Potent antinociceptive effects of kelatorphan (a highly efficient inhibitor of multiple enkephalin-degrading enzymes) systemically administered in normal and arthritic rats.

The effects of various i.v. doses (2.5, 5, 10 and 15 mg/kg) of the highly efficient inhibitor of multiple enkephalin-degrading enzymes, Kelatorphan, were evaluated on the vocalization threshold to paw pressure in normal rats and in rats with Freund's adjuvant-induced arthritis. In normal rats, Kelatorphan at doses as low as 2.5 mg/kg i.v. at which the enkephalinase inhibitor acetorphan was ineffective, produced potent antinociceptive effects, comparable to that induced by 1 mg/kg i.v. morphine. In contrast, for the higher doses used (5, 10, 15 mg/kg i.v.), the effects of Kelatorphan were not more pronounced than that of acetorphan.
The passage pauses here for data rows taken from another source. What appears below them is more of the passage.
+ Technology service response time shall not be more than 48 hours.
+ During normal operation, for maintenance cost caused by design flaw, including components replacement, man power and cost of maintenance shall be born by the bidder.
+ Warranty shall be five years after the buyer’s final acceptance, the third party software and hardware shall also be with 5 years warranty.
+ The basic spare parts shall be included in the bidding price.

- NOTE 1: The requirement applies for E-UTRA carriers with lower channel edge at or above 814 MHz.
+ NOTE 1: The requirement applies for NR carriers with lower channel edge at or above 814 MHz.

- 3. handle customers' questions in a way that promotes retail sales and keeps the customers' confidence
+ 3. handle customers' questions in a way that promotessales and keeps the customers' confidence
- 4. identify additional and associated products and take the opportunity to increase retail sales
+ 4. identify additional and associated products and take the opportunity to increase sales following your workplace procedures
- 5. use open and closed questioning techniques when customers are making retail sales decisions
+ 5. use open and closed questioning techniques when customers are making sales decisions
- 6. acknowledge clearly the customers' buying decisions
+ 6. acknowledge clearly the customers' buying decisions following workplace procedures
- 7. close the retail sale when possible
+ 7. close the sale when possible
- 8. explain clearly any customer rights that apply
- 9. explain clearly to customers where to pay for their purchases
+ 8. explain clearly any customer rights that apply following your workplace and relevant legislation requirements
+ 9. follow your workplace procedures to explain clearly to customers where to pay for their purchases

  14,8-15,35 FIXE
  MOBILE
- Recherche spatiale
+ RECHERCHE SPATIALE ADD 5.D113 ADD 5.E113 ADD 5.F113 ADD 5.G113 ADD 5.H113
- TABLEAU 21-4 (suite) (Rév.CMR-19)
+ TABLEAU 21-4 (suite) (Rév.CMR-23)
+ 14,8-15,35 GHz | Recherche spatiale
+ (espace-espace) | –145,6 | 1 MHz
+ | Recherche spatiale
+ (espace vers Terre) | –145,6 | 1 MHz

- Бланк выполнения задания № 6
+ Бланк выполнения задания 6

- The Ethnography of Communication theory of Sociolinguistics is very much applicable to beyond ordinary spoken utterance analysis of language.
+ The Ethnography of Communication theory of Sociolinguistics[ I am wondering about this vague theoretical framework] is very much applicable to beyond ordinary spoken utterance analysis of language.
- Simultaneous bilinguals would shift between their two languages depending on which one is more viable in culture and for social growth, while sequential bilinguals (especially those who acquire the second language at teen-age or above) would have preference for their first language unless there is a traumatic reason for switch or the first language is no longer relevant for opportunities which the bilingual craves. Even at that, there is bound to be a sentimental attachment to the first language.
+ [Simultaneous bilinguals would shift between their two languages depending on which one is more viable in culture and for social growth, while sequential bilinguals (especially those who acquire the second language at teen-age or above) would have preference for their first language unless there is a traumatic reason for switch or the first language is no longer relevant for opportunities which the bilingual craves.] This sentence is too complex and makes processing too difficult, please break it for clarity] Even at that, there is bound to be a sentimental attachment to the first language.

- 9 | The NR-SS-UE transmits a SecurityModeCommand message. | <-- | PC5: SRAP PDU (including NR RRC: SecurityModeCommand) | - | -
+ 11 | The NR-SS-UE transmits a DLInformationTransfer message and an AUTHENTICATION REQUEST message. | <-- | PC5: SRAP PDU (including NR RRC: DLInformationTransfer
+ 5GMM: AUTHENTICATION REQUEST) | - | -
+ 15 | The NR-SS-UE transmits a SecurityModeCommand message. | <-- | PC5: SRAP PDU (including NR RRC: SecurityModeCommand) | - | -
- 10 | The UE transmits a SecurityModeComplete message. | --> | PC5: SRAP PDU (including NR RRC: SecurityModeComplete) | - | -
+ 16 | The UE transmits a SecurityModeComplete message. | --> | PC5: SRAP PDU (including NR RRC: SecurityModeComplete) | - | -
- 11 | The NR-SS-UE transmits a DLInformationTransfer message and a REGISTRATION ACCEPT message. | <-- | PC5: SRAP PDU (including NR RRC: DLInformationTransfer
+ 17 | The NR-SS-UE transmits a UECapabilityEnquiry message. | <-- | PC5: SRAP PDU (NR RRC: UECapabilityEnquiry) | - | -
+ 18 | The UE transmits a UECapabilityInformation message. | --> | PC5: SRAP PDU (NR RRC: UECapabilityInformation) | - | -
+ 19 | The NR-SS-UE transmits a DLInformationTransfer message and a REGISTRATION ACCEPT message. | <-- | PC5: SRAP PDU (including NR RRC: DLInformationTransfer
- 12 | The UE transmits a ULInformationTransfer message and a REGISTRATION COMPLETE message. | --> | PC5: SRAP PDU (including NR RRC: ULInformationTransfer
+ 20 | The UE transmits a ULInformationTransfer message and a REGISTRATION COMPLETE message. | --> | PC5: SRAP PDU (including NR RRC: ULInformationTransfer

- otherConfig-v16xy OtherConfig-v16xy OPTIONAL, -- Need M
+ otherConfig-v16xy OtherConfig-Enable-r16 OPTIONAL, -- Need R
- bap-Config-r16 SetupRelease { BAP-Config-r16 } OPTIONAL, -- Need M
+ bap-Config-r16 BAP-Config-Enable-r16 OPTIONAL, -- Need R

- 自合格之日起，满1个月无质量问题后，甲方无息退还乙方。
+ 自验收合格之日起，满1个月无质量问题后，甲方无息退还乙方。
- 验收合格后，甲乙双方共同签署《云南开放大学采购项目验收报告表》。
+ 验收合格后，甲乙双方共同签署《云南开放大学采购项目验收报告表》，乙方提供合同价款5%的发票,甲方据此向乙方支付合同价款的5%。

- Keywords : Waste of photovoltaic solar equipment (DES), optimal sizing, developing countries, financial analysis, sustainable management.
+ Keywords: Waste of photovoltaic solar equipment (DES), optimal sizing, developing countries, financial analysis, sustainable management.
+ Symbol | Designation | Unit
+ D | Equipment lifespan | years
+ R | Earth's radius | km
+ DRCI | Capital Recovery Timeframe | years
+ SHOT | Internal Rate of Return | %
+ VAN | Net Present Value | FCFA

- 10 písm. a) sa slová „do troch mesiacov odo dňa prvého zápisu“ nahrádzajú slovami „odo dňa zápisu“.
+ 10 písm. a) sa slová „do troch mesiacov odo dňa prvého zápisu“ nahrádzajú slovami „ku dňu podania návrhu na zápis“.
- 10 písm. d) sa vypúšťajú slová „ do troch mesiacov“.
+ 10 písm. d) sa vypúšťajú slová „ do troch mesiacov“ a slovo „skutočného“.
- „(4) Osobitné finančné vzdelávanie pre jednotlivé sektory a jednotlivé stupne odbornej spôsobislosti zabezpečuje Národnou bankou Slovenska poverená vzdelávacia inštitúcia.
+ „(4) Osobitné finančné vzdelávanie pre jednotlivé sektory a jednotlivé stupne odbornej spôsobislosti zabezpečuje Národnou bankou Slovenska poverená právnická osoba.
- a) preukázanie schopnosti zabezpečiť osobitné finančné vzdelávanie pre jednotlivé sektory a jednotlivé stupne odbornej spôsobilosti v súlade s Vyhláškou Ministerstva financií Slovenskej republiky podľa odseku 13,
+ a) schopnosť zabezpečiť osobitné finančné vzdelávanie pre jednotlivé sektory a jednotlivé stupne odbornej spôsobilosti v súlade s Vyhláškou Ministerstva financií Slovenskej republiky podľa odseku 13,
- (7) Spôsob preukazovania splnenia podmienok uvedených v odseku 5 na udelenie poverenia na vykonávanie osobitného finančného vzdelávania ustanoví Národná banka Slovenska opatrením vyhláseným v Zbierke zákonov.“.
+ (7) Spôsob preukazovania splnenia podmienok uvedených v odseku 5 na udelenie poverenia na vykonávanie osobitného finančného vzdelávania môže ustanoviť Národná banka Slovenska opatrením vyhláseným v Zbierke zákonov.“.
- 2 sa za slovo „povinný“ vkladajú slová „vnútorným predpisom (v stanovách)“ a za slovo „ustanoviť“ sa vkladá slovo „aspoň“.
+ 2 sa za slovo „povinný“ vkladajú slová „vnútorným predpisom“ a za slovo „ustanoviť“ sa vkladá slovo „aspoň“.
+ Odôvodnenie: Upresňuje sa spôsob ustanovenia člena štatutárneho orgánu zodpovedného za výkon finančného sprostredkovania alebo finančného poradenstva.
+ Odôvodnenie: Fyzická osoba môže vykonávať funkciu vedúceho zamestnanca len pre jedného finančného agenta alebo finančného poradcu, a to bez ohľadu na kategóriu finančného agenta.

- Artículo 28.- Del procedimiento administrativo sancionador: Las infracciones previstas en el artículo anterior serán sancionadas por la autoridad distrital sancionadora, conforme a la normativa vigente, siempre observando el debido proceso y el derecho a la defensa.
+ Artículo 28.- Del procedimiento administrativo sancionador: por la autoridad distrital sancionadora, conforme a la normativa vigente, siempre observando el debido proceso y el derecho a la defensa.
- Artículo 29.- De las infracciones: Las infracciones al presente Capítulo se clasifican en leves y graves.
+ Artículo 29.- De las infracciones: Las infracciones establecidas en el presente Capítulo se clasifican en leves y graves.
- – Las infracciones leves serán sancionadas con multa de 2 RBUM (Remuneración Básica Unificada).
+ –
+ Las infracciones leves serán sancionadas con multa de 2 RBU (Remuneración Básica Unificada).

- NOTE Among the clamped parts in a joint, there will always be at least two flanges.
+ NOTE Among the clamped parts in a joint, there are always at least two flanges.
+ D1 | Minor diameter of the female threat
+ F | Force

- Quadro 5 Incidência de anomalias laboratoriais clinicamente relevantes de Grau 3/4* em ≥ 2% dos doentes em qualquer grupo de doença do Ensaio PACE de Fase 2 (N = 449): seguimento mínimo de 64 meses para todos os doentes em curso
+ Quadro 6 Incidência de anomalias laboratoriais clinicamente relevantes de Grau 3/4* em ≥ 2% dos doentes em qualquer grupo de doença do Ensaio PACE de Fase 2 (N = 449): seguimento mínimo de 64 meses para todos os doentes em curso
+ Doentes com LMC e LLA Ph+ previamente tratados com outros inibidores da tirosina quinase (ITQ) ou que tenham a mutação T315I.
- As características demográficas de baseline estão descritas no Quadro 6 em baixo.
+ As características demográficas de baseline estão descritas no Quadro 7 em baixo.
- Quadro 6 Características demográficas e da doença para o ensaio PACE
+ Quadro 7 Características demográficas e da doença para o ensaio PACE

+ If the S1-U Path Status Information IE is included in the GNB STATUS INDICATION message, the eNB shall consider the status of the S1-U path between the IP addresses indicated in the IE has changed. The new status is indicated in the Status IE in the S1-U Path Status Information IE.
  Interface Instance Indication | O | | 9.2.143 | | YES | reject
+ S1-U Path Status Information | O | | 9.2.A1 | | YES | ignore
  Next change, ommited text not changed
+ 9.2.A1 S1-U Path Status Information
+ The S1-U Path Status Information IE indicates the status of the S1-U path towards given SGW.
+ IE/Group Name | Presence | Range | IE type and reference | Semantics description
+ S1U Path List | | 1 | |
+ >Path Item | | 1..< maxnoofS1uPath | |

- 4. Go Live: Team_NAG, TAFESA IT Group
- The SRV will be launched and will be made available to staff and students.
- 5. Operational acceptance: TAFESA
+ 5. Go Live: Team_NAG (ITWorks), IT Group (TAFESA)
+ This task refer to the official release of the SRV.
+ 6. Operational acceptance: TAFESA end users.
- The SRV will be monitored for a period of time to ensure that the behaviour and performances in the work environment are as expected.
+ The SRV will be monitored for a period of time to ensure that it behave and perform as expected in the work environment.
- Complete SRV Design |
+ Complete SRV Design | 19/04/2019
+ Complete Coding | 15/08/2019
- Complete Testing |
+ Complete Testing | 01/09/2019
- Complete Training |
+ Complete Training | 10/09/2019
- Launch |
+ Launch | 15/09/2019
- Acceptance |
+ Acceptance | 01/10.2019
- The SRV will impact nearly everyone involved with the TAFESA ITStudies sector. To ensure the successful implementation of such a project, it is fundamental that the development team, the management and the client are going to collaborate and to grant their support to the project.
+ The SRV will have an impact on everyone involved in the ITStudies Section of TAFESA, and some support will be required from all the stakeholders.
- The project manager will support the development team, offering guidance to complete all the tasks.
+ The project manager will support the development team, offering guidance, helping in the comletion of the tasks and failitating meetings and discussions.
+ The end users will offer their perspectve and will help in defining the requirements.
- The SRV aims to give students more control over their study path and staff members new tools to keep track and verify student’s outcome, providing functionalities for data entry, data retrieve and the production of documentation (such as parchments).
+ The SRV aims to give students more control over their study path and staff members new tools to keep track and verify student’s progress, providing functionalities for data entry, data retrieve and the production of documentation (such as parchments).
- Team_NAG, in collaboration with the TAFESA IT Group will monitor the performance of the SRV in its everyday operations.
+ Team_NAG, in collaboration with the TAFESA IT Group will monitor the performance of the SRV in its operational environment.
Unlike acetorphan, Kelatorphan was found to be much more effective in arthritic than in normal rats in raising the vocalization threshold, even at the lower concentration, 2.5 mg/kg i.v.: 244% in arthritic vs 144% in normal rats. The effects of Kelatorphan were prevented by naloxone at the dose of 0.5 mg/kg i.v. The enhanced potency of Kelatorphan is discussed in relation with the increase in peptidase-sensitive dynorphin fragments in arthritic rats.